5. Dans le département de la Moselle, les demandes d’admission au séjour présentée sur le fondement des articles L. 423-23 et L. 435-1 du code de l’entrée et du séjour des étrangers et du droit d’asile se font sur rendez-vous uniquement. Par suite, la demande de titre de séjour que M. A a présentée par lettre du 12 juin 2024, a été irrégulièrement présentée. Ainsi, eu égard à ce qui a été dit au point 3, le silence gardé par le préfet de la Moselle sur cette demande, en l’absence de comparution personnelle, n’a pas eu pour conséquence de faire naître une décision faisant grief susceptible de faire l’objet d’un recours pour excès de pouvoir. Il s’ensuit que les conclusions à fin d’annulation présentées par M. A sont manifestement irrecevables, et doivent être rejetées selon la procédure prévue au 4° de l’article R. 222-1 du code de justice administrative. Par voie de conséquence, il y a lieu de rejeter les conclusions à fin d’injonction ainsi que les conclusions présentées sur le fondement des dispositions de l’article L. 761-1 du code de justice administrative et de l’article 37 de la loi du 10 juillet 1991.
O R D O N N E :
Article 1er : La requête de M. A est rejetée.

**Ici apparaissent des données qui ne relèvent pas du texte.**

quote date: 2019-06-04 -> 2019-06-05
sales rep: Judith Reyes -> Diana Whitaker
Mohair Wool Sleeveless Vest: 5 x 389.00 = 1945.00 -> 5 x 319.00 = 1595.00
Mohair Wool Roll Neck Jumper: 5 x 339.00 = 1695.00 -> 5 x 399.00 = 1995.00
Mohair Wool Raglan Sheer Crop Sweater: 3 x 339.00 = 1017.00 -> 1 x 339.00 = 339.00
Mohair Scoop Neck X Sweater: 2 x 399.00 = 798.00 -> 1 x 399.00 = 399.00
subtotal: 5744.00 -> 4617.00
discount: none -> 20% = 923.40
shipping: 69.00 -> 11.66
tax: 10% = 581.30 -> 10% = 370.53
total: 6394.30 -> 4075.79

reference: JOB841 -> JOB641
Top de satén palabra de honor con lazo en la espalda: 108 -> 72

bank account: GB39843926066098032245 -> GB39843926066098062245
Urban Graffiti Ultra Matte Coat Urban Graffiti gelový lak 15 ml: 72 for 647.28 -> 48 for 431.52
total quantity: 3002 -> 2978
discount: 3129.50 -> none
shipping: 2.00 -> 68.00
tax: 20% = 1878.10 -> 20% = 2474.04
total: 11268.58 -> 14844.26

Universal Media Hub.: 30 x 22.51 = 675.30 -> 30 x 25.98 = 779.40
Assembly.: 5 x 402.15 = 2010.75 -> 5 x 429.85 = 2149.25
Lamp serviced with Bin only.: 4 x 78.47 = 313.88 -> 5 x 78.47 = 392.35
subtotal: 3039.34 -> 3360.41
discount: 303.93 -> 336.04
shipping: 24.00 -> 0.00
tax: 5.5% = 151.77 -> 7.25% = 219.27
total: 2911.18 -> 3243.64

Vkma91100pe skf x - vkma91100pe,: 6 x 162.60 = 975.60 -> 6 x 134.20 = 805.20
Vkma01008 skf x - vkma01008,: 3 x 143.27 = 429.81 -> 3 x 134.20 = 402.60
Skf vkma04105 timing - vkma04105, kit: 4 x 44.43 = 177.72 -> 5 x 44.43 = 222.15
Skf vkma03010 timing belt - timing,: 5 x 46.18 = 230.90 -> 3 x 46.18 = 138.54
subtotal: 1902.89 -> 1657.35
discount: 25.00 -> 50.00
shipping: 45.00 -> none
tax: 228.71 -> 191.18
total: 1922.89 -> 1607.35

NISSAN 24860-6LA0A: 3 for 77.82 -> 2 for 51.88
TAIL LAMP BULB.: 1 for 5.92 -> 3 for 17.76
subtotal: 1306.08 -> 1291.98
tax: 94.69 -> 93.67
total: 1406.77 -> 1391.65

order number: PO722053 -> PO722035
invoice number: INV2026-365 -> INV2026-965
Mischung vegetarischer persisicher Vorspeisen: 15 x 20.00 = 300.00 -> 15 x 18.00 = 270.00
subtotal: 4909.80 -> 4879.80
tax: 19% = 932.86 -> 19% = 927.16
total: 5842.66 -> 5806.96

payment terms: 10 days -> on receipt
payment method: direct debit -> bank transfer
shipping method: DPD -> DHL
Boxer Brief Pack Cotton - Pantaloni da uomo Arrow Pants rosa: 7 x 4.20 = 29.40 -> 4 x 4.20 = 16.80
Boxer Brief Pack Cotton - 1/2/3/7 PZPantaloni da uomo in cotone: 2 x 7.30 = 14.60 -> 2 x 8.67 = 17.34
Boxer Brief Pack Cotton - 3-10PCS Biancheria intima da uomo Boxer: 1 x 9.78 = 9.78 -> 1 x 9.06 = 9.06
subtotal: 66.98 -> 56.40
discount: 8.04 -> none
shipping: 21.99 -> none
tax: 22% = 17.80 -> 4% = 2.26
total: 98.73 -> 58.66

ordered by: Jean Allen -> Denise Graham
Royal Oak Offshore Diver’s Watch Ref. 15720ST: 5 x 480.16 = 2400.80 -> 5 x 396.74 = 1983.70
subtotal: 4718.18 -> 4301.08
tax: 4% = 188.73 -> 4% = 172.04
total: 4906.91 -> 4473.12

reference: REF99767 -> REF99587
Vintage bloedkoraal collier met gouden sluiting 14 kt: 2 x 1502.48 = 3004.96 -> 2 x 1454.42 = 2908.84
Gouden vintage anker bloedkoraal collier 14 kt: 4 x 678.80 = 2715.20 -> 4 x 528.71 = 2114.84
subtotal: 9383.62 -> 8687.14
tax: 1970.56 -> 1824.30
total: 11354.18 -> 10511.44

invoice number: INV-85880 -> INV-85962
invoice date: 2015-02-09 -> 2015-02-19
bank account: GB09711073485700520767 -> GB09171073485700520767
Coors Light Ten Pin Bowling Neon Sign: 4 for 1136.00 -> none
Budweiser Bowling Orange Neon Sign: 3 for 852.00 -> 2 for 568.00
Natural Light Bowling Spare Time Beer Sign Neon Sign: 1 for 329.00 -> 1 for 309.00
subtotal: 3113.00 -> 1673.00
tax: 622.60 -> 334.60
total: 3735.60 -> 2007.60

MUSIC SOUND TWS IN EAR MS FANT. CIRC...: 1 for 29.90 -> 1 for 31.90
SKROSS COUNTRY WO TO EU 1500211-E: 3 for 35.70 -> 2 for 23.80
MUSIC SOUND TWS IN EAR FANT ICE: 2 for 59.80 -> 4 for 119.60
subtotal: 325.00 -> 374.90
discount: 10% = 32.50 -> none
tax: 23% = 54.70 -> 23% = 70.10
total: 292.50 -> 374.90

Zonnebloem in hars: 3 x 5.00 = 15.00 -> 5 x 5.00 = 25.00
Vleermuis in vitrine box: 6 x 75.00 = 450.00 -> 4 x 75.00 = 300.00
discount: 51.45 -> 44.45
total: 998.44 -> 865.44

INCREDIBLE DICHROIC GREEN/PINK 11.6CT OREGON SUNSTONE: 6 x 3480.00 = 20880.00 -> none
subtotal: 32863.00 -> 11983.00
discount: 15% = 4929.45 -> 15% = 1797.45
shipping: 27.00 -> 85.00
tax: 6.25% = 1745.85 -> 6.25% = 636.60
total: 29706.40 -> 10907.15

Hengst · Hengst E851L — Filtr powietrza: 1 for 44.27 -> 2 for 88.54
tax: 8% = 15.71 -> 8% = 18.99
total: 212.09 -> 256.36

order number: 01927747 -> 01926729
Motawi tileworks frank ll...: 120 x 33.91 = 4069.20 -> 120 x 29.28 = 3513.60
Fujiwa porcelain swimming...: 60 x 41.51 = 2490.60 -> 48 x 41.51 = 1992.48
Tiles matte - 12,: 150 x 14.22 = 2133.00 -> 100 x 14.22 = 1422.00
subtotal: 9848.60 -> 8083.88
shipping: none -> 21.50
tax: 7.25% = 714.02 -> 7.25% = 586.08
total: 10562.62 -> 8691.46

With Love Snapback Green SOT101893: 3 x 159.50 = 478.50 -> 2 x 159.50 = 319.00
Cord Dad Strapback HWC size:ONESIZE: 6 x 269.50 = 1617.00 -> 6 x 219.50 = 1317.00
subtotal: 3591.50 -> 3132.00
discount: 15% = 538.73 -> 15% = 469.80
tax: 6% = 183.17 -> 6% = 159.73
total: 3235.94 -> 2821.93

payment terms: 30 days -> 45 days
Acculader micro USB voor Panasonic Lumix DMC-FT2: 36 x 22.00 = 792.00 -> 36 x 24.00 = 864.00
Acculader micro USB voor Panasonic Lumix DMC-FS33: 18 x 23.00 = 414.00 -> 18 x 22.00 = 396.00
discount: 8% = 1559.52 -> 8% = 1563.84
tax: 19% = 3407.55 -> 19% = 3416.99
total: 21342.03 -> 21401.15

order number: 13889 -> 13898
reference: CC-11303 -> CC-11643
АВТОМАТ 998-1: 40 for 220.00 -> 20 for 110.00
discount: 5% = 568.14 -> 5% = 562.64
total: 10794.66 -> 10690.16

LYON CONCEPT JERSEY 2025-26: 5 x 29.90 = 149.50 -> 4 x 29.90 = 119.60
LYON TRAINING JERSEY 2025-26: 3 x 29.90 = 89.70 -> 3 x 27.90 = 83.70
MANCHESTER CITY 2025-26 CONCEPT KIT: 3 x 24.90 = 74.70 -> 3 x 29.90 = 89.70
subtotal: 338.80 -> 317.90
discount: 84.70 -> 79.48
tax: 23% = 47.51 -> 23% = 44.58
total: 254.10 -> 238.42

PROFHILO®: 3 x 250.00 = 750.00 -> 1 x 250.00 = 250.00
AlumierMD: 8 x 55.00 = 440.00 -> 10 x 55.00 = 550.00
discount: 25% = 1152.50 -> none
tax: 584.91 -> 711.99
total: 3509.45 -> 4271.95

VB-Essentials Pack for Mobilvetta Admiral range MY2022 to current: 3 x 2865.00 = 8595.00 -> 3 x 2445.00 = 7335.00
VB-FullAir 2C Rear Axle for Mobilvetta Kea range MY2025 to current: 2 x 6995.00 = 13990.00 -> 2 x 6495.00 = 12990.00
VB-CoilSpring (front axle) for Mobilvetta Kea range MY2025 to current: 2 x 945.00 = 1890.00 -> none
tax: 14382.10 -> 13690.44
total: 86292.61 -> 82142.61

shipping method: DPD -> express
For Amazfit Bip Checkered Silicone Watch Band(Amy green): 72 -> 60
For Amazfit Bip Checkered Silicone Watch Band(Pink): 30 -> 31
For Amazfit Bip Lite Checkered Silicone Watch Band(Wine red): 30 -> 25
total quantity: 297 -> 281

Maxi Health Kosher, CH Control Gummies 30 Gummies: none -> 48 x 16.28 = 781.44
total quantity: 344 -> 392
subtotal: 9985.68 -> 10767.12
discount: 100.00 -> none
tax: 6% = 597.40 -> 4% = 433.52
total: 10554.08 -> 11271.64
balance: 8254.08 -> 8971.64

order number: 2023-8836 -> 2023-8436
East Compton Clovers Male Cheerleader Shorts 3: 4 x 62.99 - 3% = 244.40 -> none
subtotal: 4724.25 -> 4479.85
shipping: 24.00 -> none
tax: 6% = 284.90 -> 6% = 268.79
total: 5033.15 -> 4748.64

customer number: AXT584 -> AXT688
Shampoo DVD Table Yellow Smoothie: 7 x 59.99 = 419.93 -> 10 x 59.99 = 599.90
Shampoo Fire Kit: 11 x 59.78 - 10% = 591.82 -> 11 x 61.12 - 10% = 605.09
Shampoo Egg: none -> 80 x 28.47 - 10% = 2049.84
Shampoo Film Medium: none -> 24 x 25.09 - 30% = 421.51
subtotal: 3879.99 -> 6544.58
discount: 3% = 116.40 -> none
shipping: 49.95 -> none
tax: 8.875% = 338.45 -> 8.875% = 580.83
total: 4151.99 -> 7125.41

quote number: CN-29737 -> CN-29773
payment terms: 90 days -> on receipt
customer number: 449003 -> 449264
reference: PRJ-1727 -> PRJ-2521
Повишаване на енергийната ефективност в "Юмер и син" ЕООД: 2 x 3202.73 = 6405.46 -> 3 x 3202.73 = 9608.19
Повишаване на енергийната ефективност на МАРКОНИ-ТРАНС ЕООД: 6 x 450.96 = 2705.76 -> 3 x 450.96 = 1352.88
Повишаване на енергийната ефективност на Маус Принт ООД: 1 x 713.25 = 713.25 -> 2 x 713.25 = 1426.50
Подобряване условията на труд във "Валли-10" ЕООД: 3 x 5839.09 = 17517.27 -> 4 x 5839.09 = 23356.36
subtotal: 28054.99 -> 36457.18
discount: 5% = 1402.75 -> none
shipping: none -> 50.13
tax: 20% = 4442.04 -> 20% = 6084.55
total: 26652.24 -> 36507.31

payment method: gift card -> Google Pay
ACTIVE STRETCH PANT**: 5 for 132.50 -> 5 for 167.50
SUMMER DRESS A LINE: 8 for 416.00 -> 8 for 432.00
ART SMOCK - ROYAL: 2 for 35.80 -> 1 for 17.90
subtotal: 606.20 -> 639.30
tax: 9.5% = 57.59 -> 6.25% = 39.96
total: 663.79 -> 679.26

Article 2 : La présente ordonnance sera notifiée à M. B A, à Me Manla Ahmad et au préfet de la Moselle. Copie en sera adressée au ministre de l’intérieur.
Fait à Strasbourg, le 20 mai 2025.
Le président de la 5ème chambre,
C. CARRIER
La République mande et ordonne au préfet de la Moselle en ce qui le concerne ou à tous commissaires de justice à ce requis en ce qui concerne les voies de droit commun contre les parties privées, de pourvoir à l’exécution de la présente décision.